Liga baru yang paralel dengan Euroleague mungkin tertarik, tetapi Zagklis memiliki hal-hal lain yang perlu dikhawatirkan, termasuk permainan yang dirasakan memburuk karena Video Assitant Referee -VAR- yang memperlambat pertandingan dan membuatnya lebih lama. Mungkin terlalu lama, kadang-kadang lebih dari dua jam bagi orang untuk mempertahankan minat.

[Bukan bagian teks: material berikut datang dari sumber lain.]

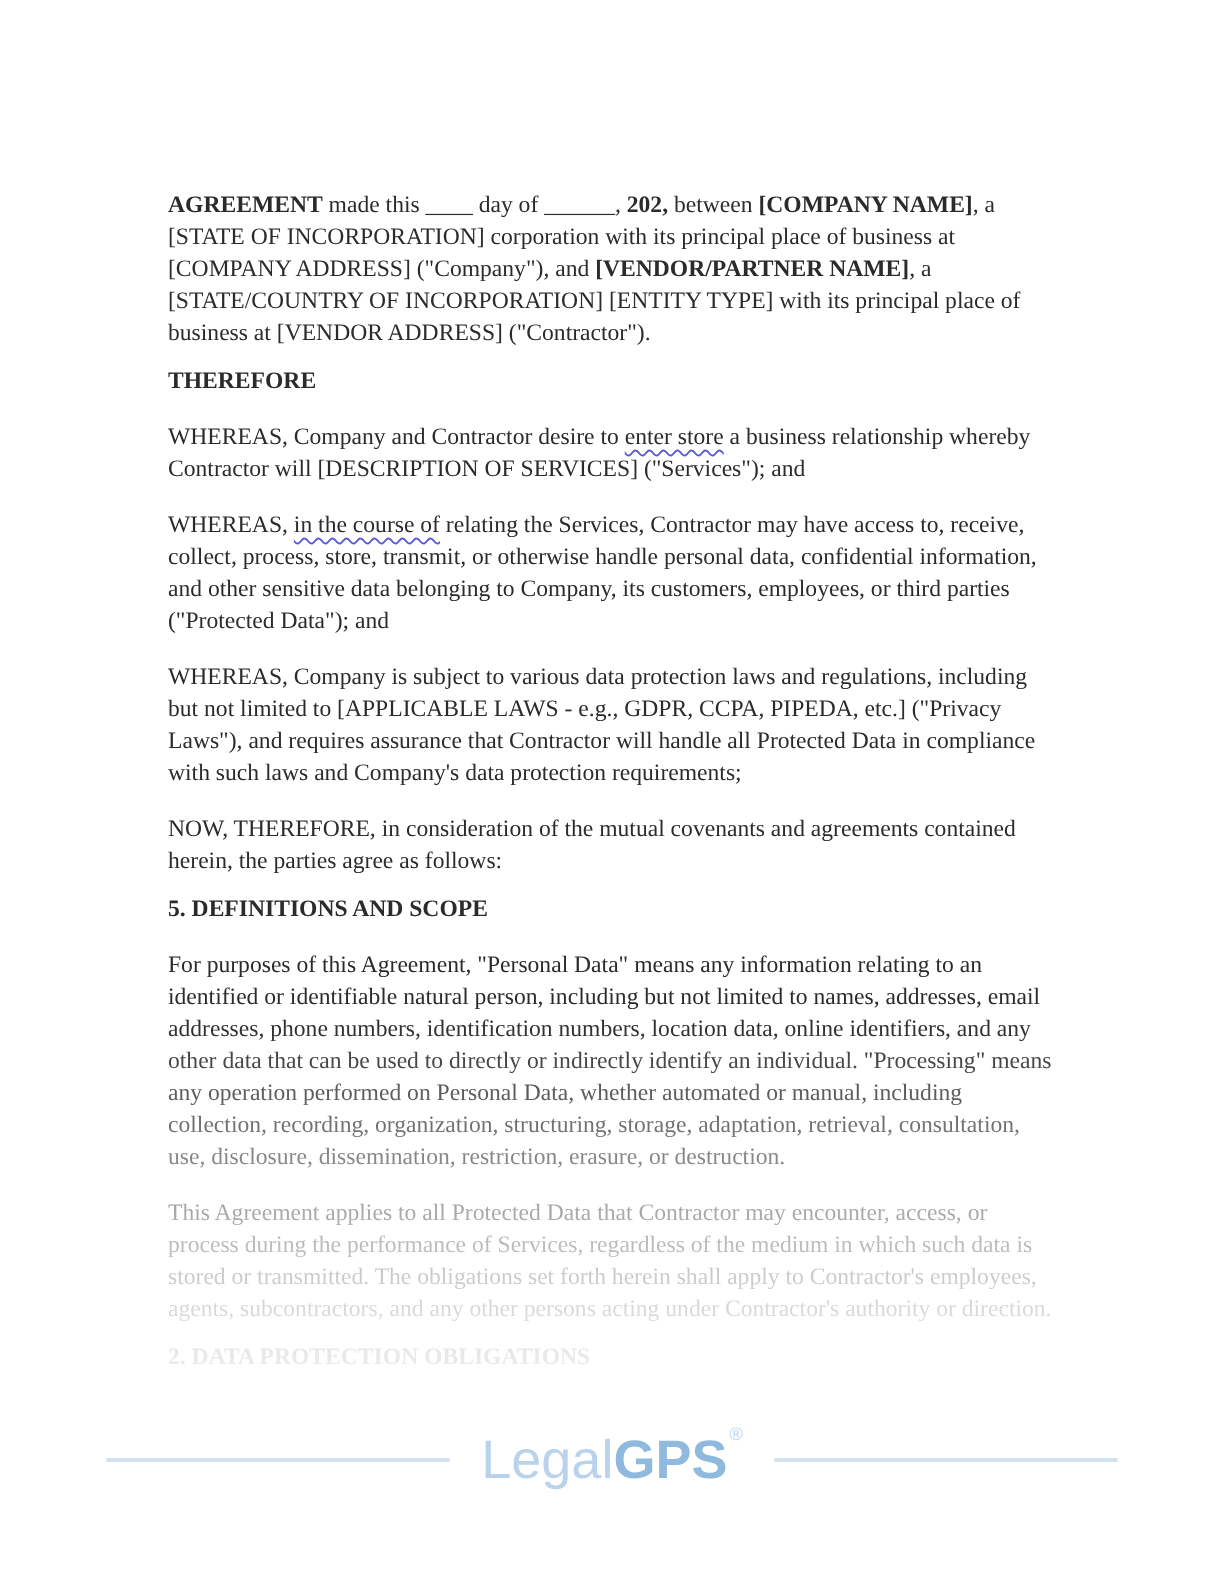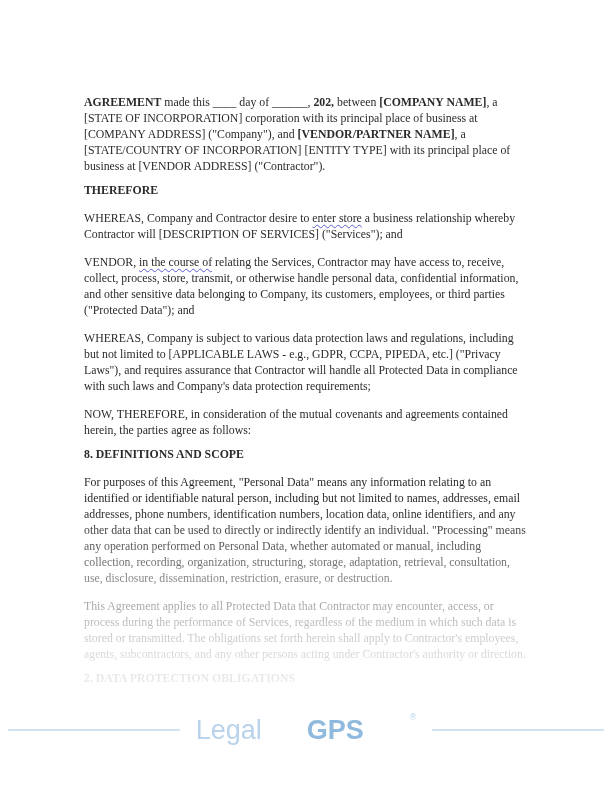--- a/index.html
+++ b/index.html
@@ -87,21 +87,20 @@
     background: var(--footer-line, #d2e1f2);
     border-radius: 2px;
   }
   .logo {
     font-family: "Liberation Sans", sans-serif;
     font-size: 27px;
     line-height: 30px;
     white-space: nowrap;
     display: flex;
     align-items: center;
-    gap: 45px;
   }
   .logo-light {
     color: var(--logo-light, #b9d3ec);
     font-weight: normal;
   }
   .logo-bold {
     color: var(--logo-bold, #8fbade);
     font-weight: bold;
   }
   .logo-reg {
@@ -115,24 +114,24 @@
 </head>
 <body>
 
 <div class="page">
 
   <div class="doc">
     <div>
         <p class="paragraph"><span class="b">AGREEMENT</span><span> made this ____ day of ______, </span><span class="b">202,</span><span> between </span><span class="b">[COMPANY NAME]</span><span>, a [STATE OF INCORPORATION] corporation with its principal place of business at [COMPANY ADDRESS] ("Company"), and </span><span class="b">[VENDOR/PARTNER NAME]</span><span>, a [STATE/COUNTRY OF INCORPORATION] [ENTITY TYPE] with its principal place of business at [VENDOR ADDRESS] ("Contractor").</span></p>
         <h2 class="heading"><span>THEREFORE</span></h2>
         <p class="paragraph"><span>WHEREAS, Company and Contractor desire to </span><span class="wavy">enter store</span><span> a business relationship whereby Contractor will [DESCRIPTION OF SERVICES] ("Services"); and</span></p>
-        <p class="paragraph"><span>VENDOR, </span><span class="wavy">in the course of</span><span> relating the Services, Contractor may have access to, receive, collect, process, store, transmit, or otherwise handle personal data, confidential information, and other sensitive data belonging to Company, its customers, employees, or third parties ("Protected Data"); and</span></p>
+        <p class="paragraph"><span>WHEREAS, </span><span class="wavy">in the course of</span><span> relating the Services, Contractor may have access to, receive, collect, process, store, transmit, or otherwise handle personal data, confidential information, and other sensitive data belonging to Company, its customers, employees, or third parties ("Protected Data"); and</span></p>
         <p class="paragraph"><span>WHEREAS, Company is subject to various data protection laws and regulations, including but not limited to [APPLICABLE LAWS - e.g., GDPR, CCPA, PIPEDA, etc.] ("Privacy Laws"), and requires assurance that Contractor will handle all Protected Data in compliance with such laws and Company's data protection requirements;</span></p>
         <p class="paragraph"><span>NOW, THEREFORE, in consideration of the mutual covenants and agreements contained herein, the parties agree as follows:</span></p>
-        <h2 class="heading"><span>8. DEFINITIONS AND SCOPE</span></h2>
+        <h2 class="heading"><span>5. DEFINITIONS AND SCOPE</span></h2>
         <p class="paragraph"><span>For purposes of this Agreement, "Personal Data" means any information relating to an identified or identifiable natural person, including but not limited to names, addresses, email addresses, phone numbers, identification numbers, location data, online identifiers, and any other data that can be used to directly or indirectly identify an individual. "Processing" means any operation performed on Personal Data, whether automated or manual, including collection, recording, organization, structuring, storage, adaptation, retrieval, consultation, use, disclosure, dissemination, restriction, erasure, or destruction.</span></p>
         <p class="paragraph"><span>This Agreement applies to all Protected Data that Contractor may encounter, access, or process during the performance of Services, regardless of the medium in which such data is stored or transmitted. The obligations set forth herein shall apply to Contractor's employees, agents, subcontractors, and any other persons acting under Contractor's authority or direction.</span></p>
         <h2 class="heading"><span>2. DATA PROTECTION OBLIGATIONS</span></h2>
       </div>
   </div>
 
   <div class="fade-overlay"></div>
 
   <div class="footer">
     <div class="footer-line"></div>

"Pendapat saya adalah bahwa permainan telah banyak melambat. Jika kami tidak berada di tepi, kami sangat dekat," katanya, dan berbicara tentang kemungkinan FIBA mengubah kebijakan saat ini mengenai VAR, yang memberi manajer kesempatan untuk meminta revisi permainan sekali, dan dua kali di beberapa negara.
"Saya pikir kami tidak akan memperpanjang aturan lebih jauh, tetapi komisi teknislah yang akan memutuskan," katanya. "Harus ada keseimbangan antara permainan yang adil, yang tidak pernah bisa dijamin 100%, dan produk yang bagus untuk penggemar kami, yang sangat kami hargai", seperti dilansir EFE.
Aturan ini dimulai pada 1 Oktober 2022, dan telah mengumpulkan reputasi buruk di kalangan penggemar bola basket, serupa dan bahkan lebih buruk daripada sepak bola karena bola basket menjadi olahraga yang jauh lebih cepat.